梁焯从未谈过恋爱,他第一眼见沈龄紫的年纪也才刚刚情窦初开,但那会儿根本不懂情爱。
只是这么多年里,他似乎只认定一件事情,她会成为他的妻子。
所以这么多年里,他根本看不上其他女孩子,即便身边追求者无数。
后来得知被退婚,梁焯不是不开心,而是有股淡淡的失落。他将这一切归根为原本以为是自己的东西不翼而飞,所以才会产生这种情绪。
一直到,他和沈龄紫暧昧地纠缠在一起。
懵懵懂懂的,梁焯才知道,或许这种感觉叫动了情。又或许,这么多年时间里,他一直默默喜欢着她。
他一直在等着她长大。
这个吻梁焯吻得忘情而投入。
一直到沈龄紫挣扎着说自己要缺氧,他才缓缓放开。
沈龄紫又气又恼又羞,脸颊上染上动了情的红霞。
彼此唇上还是一片晶莹剔透,梁焯用自己的额抵着沈龄紫的额,声线低哑道:“这段时间我不在,想我了没?”
沈龄紫红着脸:“没有。”
即便是真的有,她也不会承认的。
梁焯一本正经:“那我怎么听说你想我了?”
沈龄紫咬唇:“那你大概是有重度被害妄想症。”
梁焯低笑:“真不想我?”
沈龄紫坚定不动摇:“不想!”
梁焯:“现在不想?”
沈龄紫:“……不想!”
梁焯轻嗯了一声,语气温柔地不可思议:“你不想我,那可不可以是我想你了。

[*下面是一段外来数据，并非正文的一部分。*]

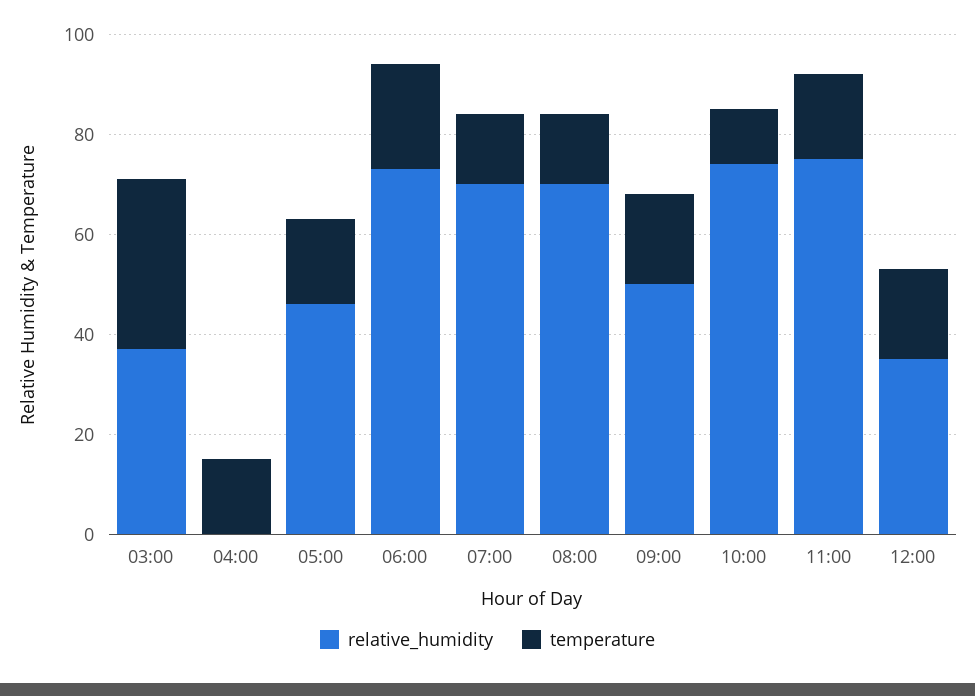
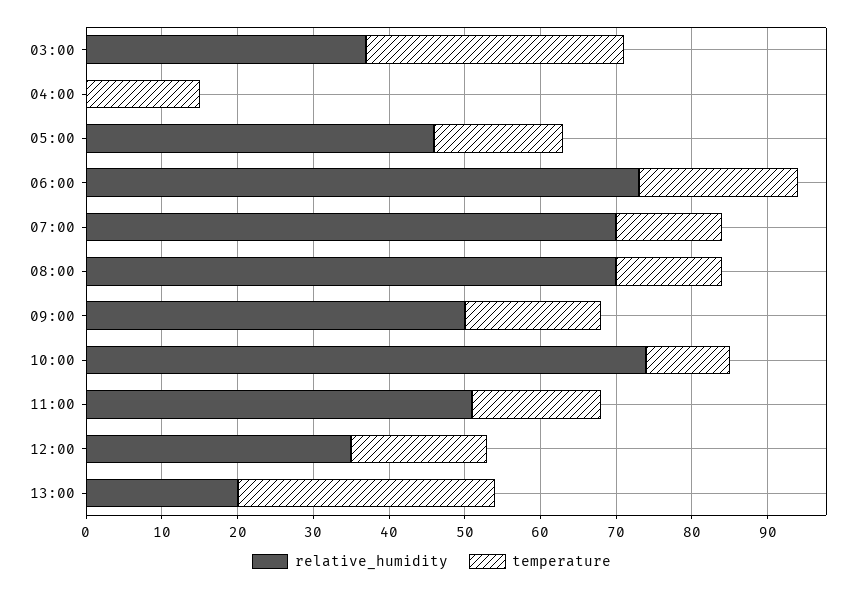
relative_humidity, 11:00: 75 -> 50
relative_humidity, 13:00: none -> 20
temperature, 13:00: none -> 35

”
带着他独有的磁性嗓音,仿佛说着这个世界上最动听的情话。
沈龄紫怔了一下。
她心想,如果这个世界上真的有迷魂汤这种东西,大概也可以是眼前这种。
或许任何一个女人都没有办法在这一个铁石心肠。
他说完,低头吻住她的唇。
他说他想她了,发自肺腑地想她。
作者有话要说: 好,准备给我一起来:阿阿阿阿阿阿阿阿阿阿!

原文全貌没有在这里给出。